[Opening Working data section]

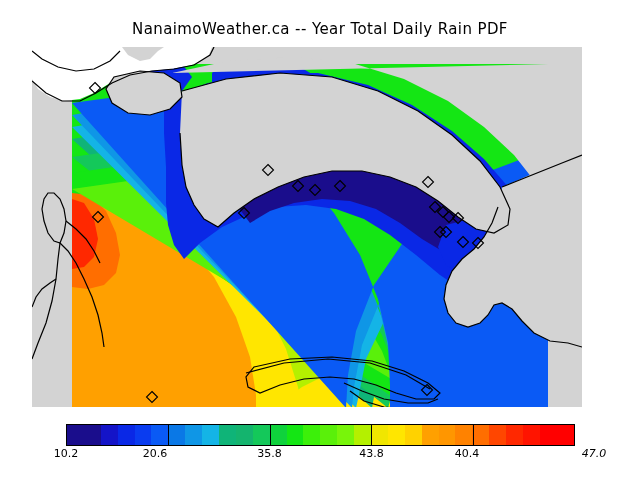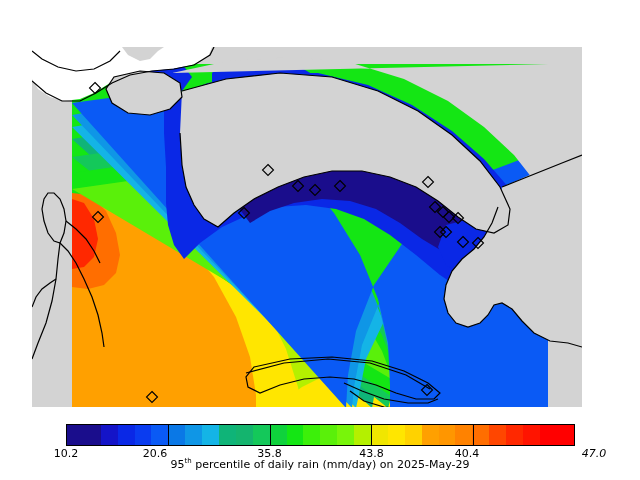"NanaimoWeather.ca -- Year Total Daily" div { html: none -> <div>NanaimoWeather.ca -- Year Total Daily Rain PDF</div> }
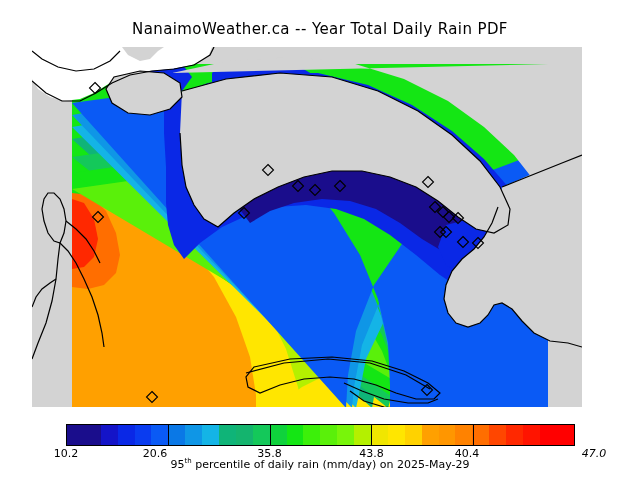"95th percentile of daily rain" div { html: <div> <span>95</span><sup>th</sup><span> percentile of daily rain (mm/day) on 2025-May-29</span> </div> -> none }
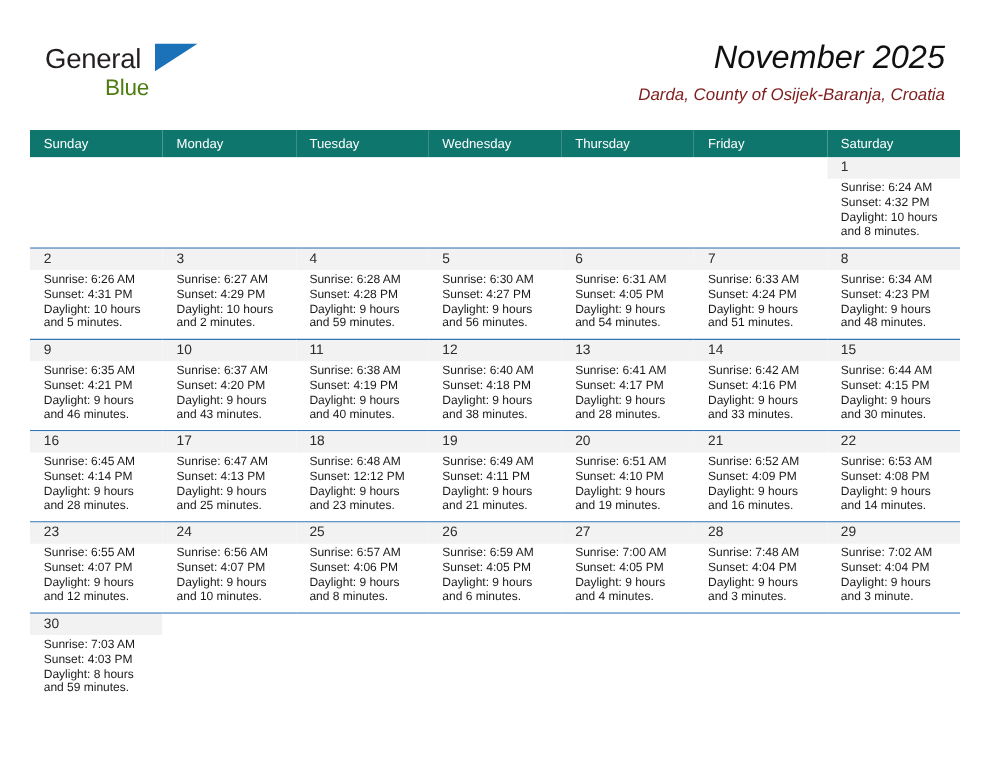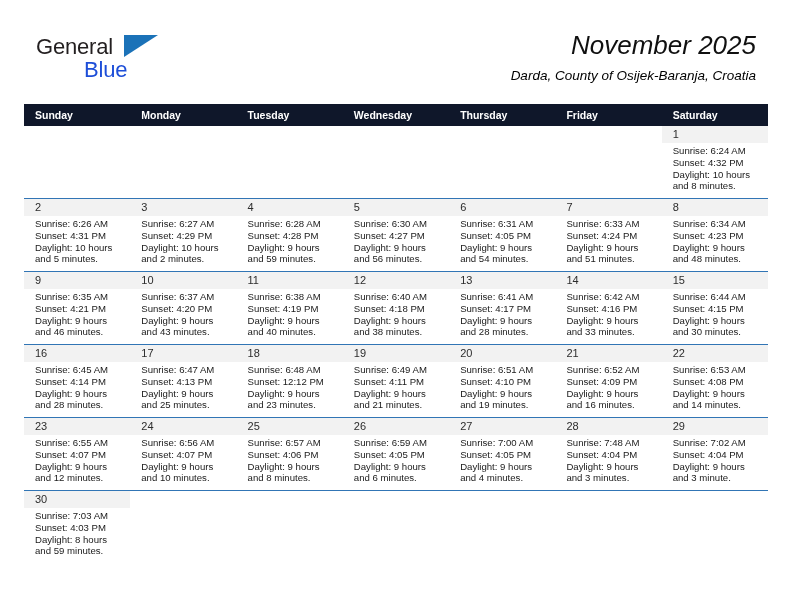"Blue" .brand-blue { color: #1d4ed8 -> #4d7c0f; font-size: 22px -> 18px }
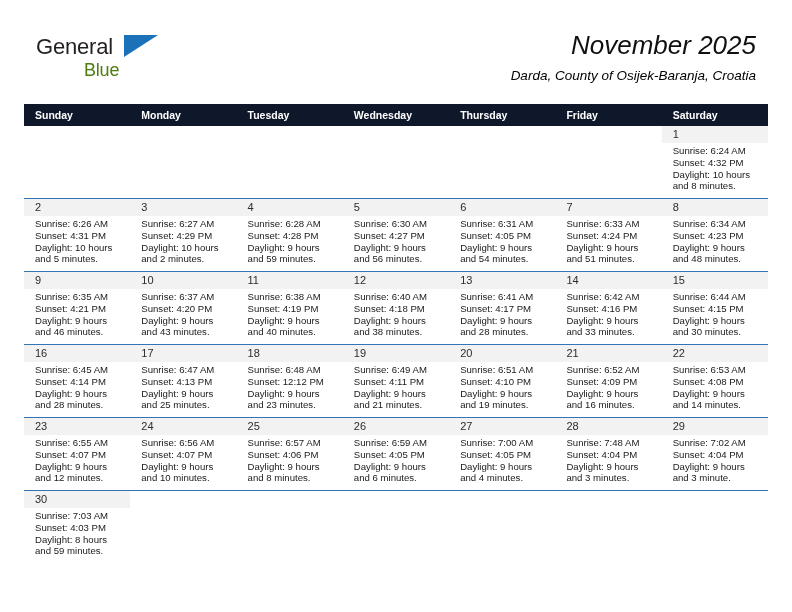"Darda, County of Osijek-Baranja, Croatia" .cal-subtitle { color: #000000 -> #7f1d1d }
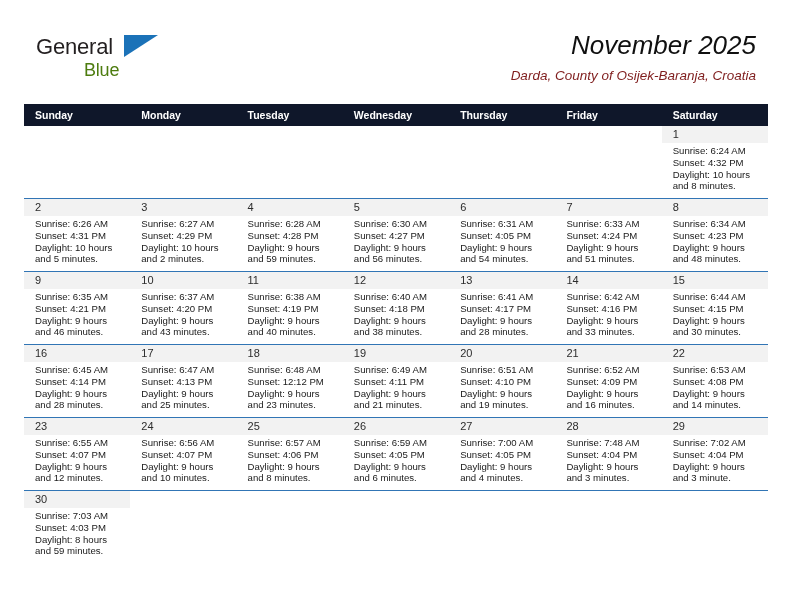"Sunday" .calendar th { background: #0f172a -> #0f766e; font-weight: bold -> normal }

[Closing Working data section]

Task item:
Write out exactly, and nothing more than, the lines of the entries above from the line containing "color: #000000 ->" through the final line; omit any pictures.

Answer for this exercise:
"Darda, County of Osijek-Baranja, Croatia" .cal-subtitle { color: #000000 -> #7f1d1d }
"Sunday" .calendar th { background: #0f172a -> #0f766e; font-weight: bold -> normal }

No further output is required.